Task objective
Output every entry below exactly, without its pictures.

Available records

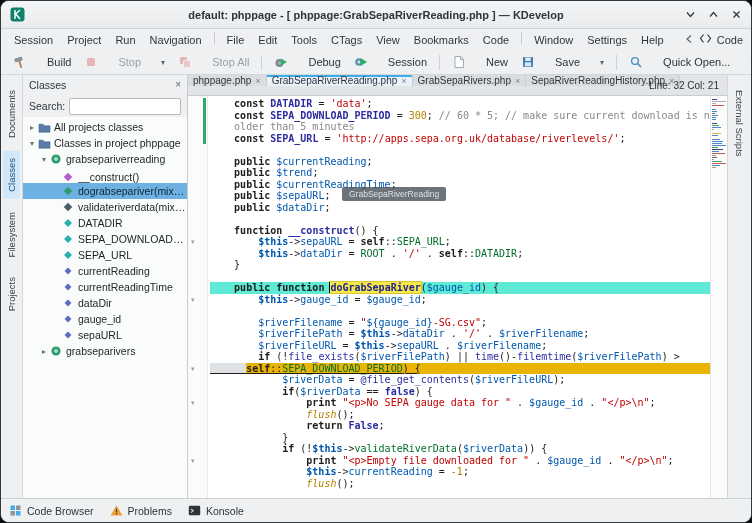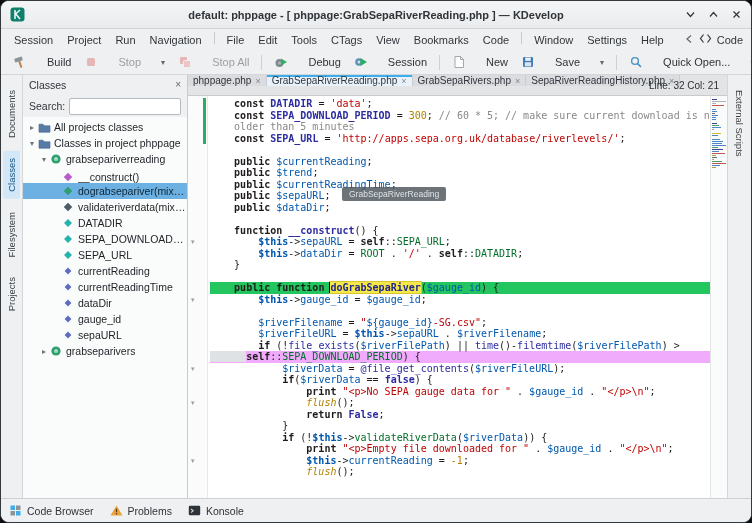--- a/index.html
+++ b/index.html
@@ -72,7 +72,7 @@
   .foldmark { position:absolute; left:3px; font-size:7px; color:#9aa0a5; line-height:11.5px; }
   .codearea { flex:1; position:relative; overflow:hidden; font-family:"DejaVu Sans Mono",monospace; font-size:10px; line-height:11.5px; padding:2px 0 0 2px; color:#1f1c1b; }
   .codeline { height:11.5px; white-space:pre; }
-  .codeline.current { background:#22c55e; }
+  .codeline.current { background:#5eead4; }
   .codeline.wrap { background:#f0abfc; }
 
   .t-pl { color:#1f1c1b; }

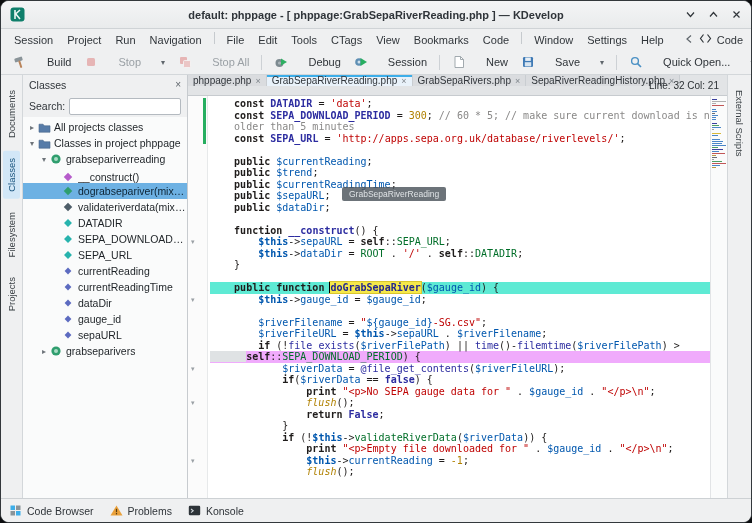--- a/index.html
+++ b/index.html
@@ -466,6 +466,7 @@
             <div class="codeline"><span class="t-pl">        </span><span class="t-th">$this</span><span class="t-pl">-&gt;</span><span class="t-va">gauge_id</span><span class="t-pl"> = </span><span class="t-va">$gauge_id</span><span class="t-pl">;</span></div>
             <div class="codeline"></div>
             <div class="codeline"><span class="t-pl">        </span><span class="t-va">$riverFilename</span><span class="t-pl"> = </span><span class="t-st">"</span><span class="t-va">${gauge_id}</span><span class="t-st">-SG.csv"</span><span class="t-pl">;</span></div>
+            <div class="codeline"><span class="t-pl">        </span><span class="t-va">$riverFilePath</span><span class="t-pl"> = </span><span class="t-th">$this</span><span class="t-pl">-&gt;</span><span class="t-va">dataDir</span><span class="t-pl"> . </span><span class="t-st">'/'</span><span class="t-pl"> . </span><span class="t-va">$riverFilename</span><span class="t-pl">;</span></div>
             <div class="codeline"><span class="t-pl">        </span><span class="t-va">$riverFileURL</span><span class="t-pl"> = </span><span class="t-th">$this</span><span class="t-pl">-&gt;</span><span class="t-va">sepaURL</span><span class="t-pl"> . </span><span class="t-va">$riverFilename</span><span class="t-pl">;</span></div>
             <div class="codeline"><span class="t-pl">        </span><span class="t-kw">if</span><span class="t-pl"> (!</span><span class="t-fu">file_exists</span><span class="t-pl">(</span><span class="t-va">$riverFilePath</span><span class="t-pl">) || </span><span class="t-fu">time</span><span class="t-pl">()-</span><span class="t-fu">filemtime</span><span class="t-pl">(</span><span class="t-va">$riverFilePath</span><span class="t-pl">) &gt;</span></div>
             <div class="codeline wrap"><span class="t-wp">      </span><span class="t-kw">self</span><span class="t-pl">::</span><span class="t-cu">SEPA_DOWNLOAD_PERIOD</span><span class="t-pl">) {</span></div>

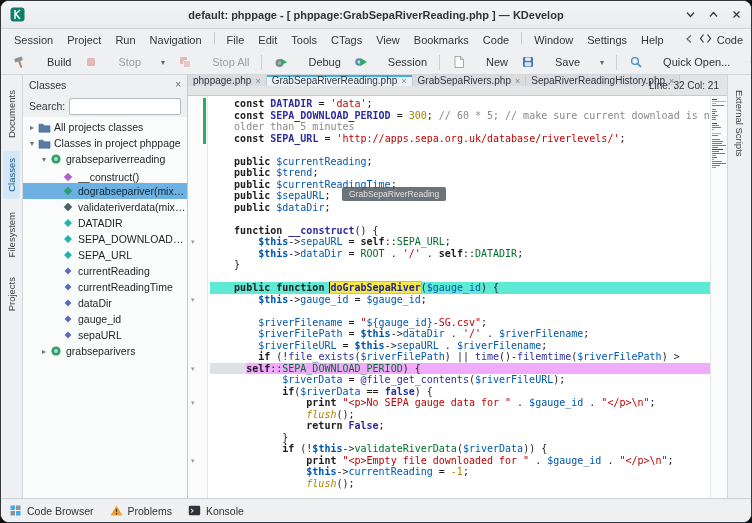--- a/index.html
+++ b/index.html
@@ -73,7 +73,7 @@
   .codearea { flex:1; position:relative; overflow:hidden; font-family:"DejaVu Sans Mono",monospace; font-size:10px; line-height:11.5px; padding:2px 0 0 2px; color:#1f1c1b; }
   .codeline { height:11.5px; white-space:pre; }
   .codeline.current { background:#5eead4; }
-  .codeline.wrap { background:#f0abfc; }
+  .codeline.wrap { background:#eab308;text-decoration:underline; }
 
   .t-pl { color:#1f1c1b; }
   .t-kw { color:#1f1c1b; font-weight:bold; }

Reply to the task
--- a/index.html
+++ b/index.html
@@ -72,7 +72,7 @@
   .foldmark { position:absolute; left:3px; font-size:7px; color:#9aa0a5; line-height:11.5px; }
   .codearea { flex:1; position:relative; overflow:hidden; font-family:"DejaVu Sans Mono",monospace; font-size:10px; line-height:11.5px; padding:2px 0 0 2px; color:#1f1c1b; }
   .codeline { height:11.5px; white-space:pre; }
-  .codeline.current { background:#22c55e; }
+  .codeline.current { background:#5eead4; }
   .codeline.wrap { background:#f0abfc; }
 
   .t-pl { color:#1f1c1b; }

--- a/index.html
+++ b/index.html
@@ -466,6 +466,7 @@
             <div class="codeline"><span class="t-pl">        </span><span class="t-th">$this</span><span class="t-pl">-&gt;</span><span class="t-va">gauge_id</span><span class="t-pl"> = </span><span class="t-va">$gauge_id</span><span class="t-pl">;</span></div>
             <div class="codeline"></div>
             <div class="codeline"><span class="t-pl">        </span><span class="t-va">$riverFilename</span><span class="t-pl"> = </span><span class="t-st">"</span><span class="t-va">${gauge_id}</span><span class="t-st">-SG.csv"</span><span class="t-pl">;</span></div>
+            <div class="codeline"><span class="t-pl">        </span><span class="t-va">$riverFilePath</span><span class="t-pl"> = </span><span class="t-th">$this</span><span class="t-pl">-&gt;</span><span class="t-va">dataDir</span><span class="t-pl"> . </span><span class="t-st">'/'</span><span class="t-pl"> . </span><span class="t-va">$riverFilename</span><span class="t-pl">;</span></div>
             <div class="codeline"><span class="t-pl">        </span><span class="t-va">$riverFileURL</span><span class="t-pl"> = </span><span class="t-th">$this</span><span class="t-pl">-&gt;</span><span class="t-va">sepaURL</span><span class="t-pl"> . </span><span class="t-va">$riverFilename</span><span class="t-pl">;</span></div>
             <div class="codeline"><span class="t-pl">        </span><span class="t-kw">if</span><span class="t-pl"> (!</span><span class="t-fu">file_exists</span><span class="t-pl">(</span><span class="t-va">$riverFilePath</span><span class="t-pl">) || </span><span class="t-fu">time</span><span class="t-pl">()-</span><span class="t-fu">filemtime</span><span class="t-pl">(</span><span class="t-va">$riverFilePath</span><span class="t-pl">) &gt;</span></div>
             <div class="codeline wrap"><span class="t-wp">      </span><span class="t-kw">self</span><span class="t-pl">::</span><span class="t-cu">SEPA_DOWNLOAD_PERIOD</span><span class="t-pl">) {</span></div>

--- a/index.html
+++ b/index.html
@@ -73,7 +73,7 @@
   .codearea { flex:1; position:relative; overflow:hidden; font-family:"DejaVu Sans Mono",monospace; font-size:10px; line-height:11.5px; padding:2px 0 0 2px; color:#1f1c1b; }
   .codeline { height:11.5px; white-space:pre; }
   .codeline.current { background:#5eead4; }
-  .codeline.wrap { background:#f0abfc; }
+  .codeline.wrap { background:#eab308;text-decoration:underline; }
 
   .t-pl { color:#1f1c1b; }
   .t-kw { color:#1f1c1b; font-weight:bold; }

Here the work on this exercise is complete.